The Power of Admitting You Might Be Wrong

Brian McLaren has a great piece in Sojourners on how to talk about politics in church. More than that, it's a great piece on how to have constructive dialogue with people when you disagree on an issue. He borrows this model from a Leadership Journal piece by Adam Hamilton, which deals with preaching on controverial issues.

Here's it is:

  • Show respect for all positions on an issue, and for those who hold opposing opinions.
  • Understand the opposing side so well that you can present its arguments as clearly as its proponents do.
  • Begin your sermon by presenting the opposing case’s position.
  • Then present your position, rooting your position in biblical soil, admitting your position’s downsides.
  • Confess your openness to changing your thinking—thus modeling the teachability you hope your people will demonstrate.

What's missing from our public and private rebates--from the war in Iraq to what kinds of songs to play in church--is exactly this kind of humility and willingness to look at someone's point of view. It's even more true in the blogosphere, where flaming is preferred to thoughtful responses, and where opening up a can of digital whup ass and toxic commentary is a sure fire way to become a blogstar.

A fews days back, I got an email asking me to take part in a forum on stem cells for a group of medical students. I wondered, how on earth can I say anything meaningful about this emotionally charged issue, where the battles lines are so clearly drawn?

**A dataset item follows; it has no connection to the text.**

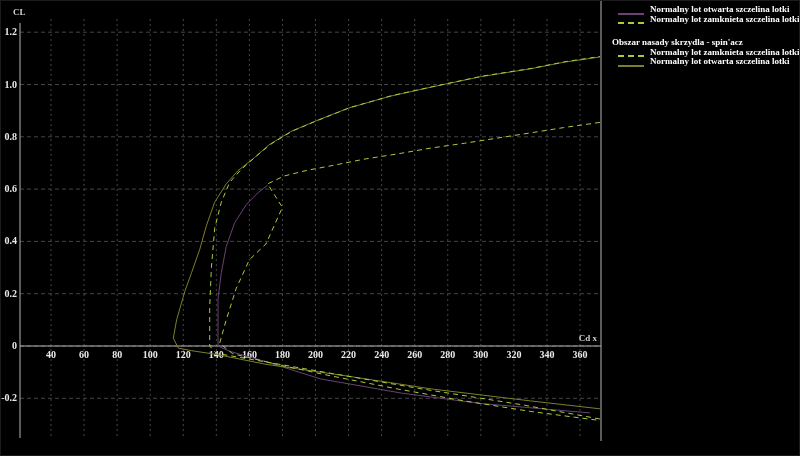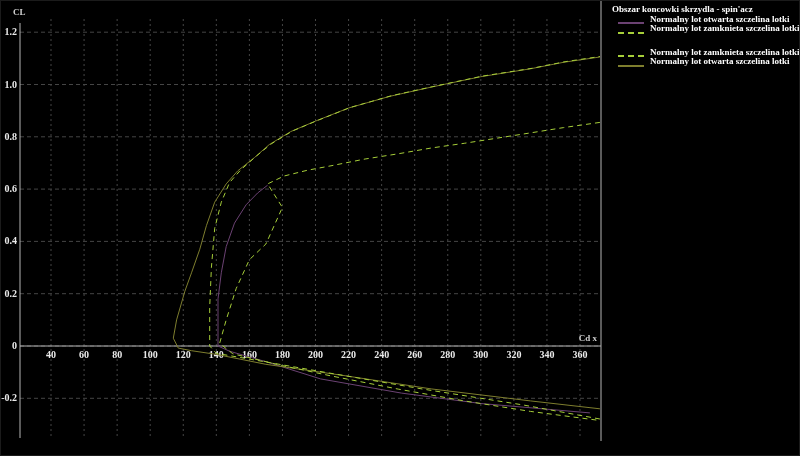"Obszar koncowki skrzydla - spin'acz" div.lg-header { html: <div>Obszar koncowki skrzydla - spin'acz</div> -> none }
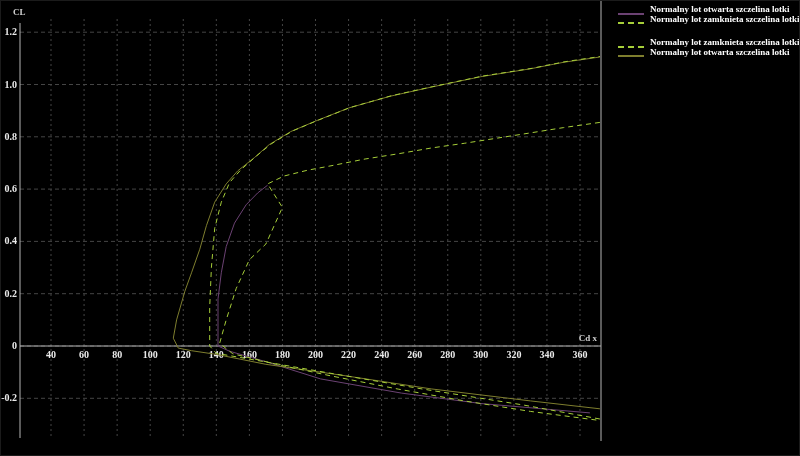"Obszar nasady skrzydla - spin'acz" div.lg-header { html: none -> <div>Obszar nasady skrzydla - spin'acz</div> }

Especially when I'm supposed to give the "anti stem cell" argument. (The request came after someone read my Sojourners piece on the issue)

Thanks to McLaren, I might just be able to add something useful to this dialogue.


A Dying Church?

Are we seeing the death throes of the archdiocese of Boston? That's the thought that's been running around my head the last few days, reading about church closings in Boston. Here in Chicago, Cardinal George approved a plan to close 5 struggling churches .

In Boston, a some of the 87 parishes being closed are healthy.

But it's the rationale for closings, shown in this Globe piece that is scary.

In a taped interview on Boston Catholic Television, O'Malley said closing parishes need to make "greater sacrifices" for the good of the archdiocese.

Here are some of the reasons given for closings:

  • the age of church buildings
  • a geographic shift of the Catholic population
  • an aging clergy
  • "almost half" of parishes are in the red

    What's not mentioned is the decline in mass attendence or the devastating affects of lawsuits related to sexual abuse.

    Then there's this quote:

    O'Malley said he was pleased that many parishes have closed quietly, saying that ''in so many parishes, with the excellent leadership of their priests, people have come to understand the painful reality we're going through and embrace it with hope . . . that out of this will come a stronger church."

    Does it really make sense to kill off healthy parishes, where the parishioners are so dedicated they will run round the clock vigils and sue the archdiocese to keep the churches from closing? I don't know, but I've heard better ideas.

    But the bigger question is this--will closing nearly 1/4 of Boston Catholic churches make the archdioces stronger, or is it just a sign of inevitable collapse?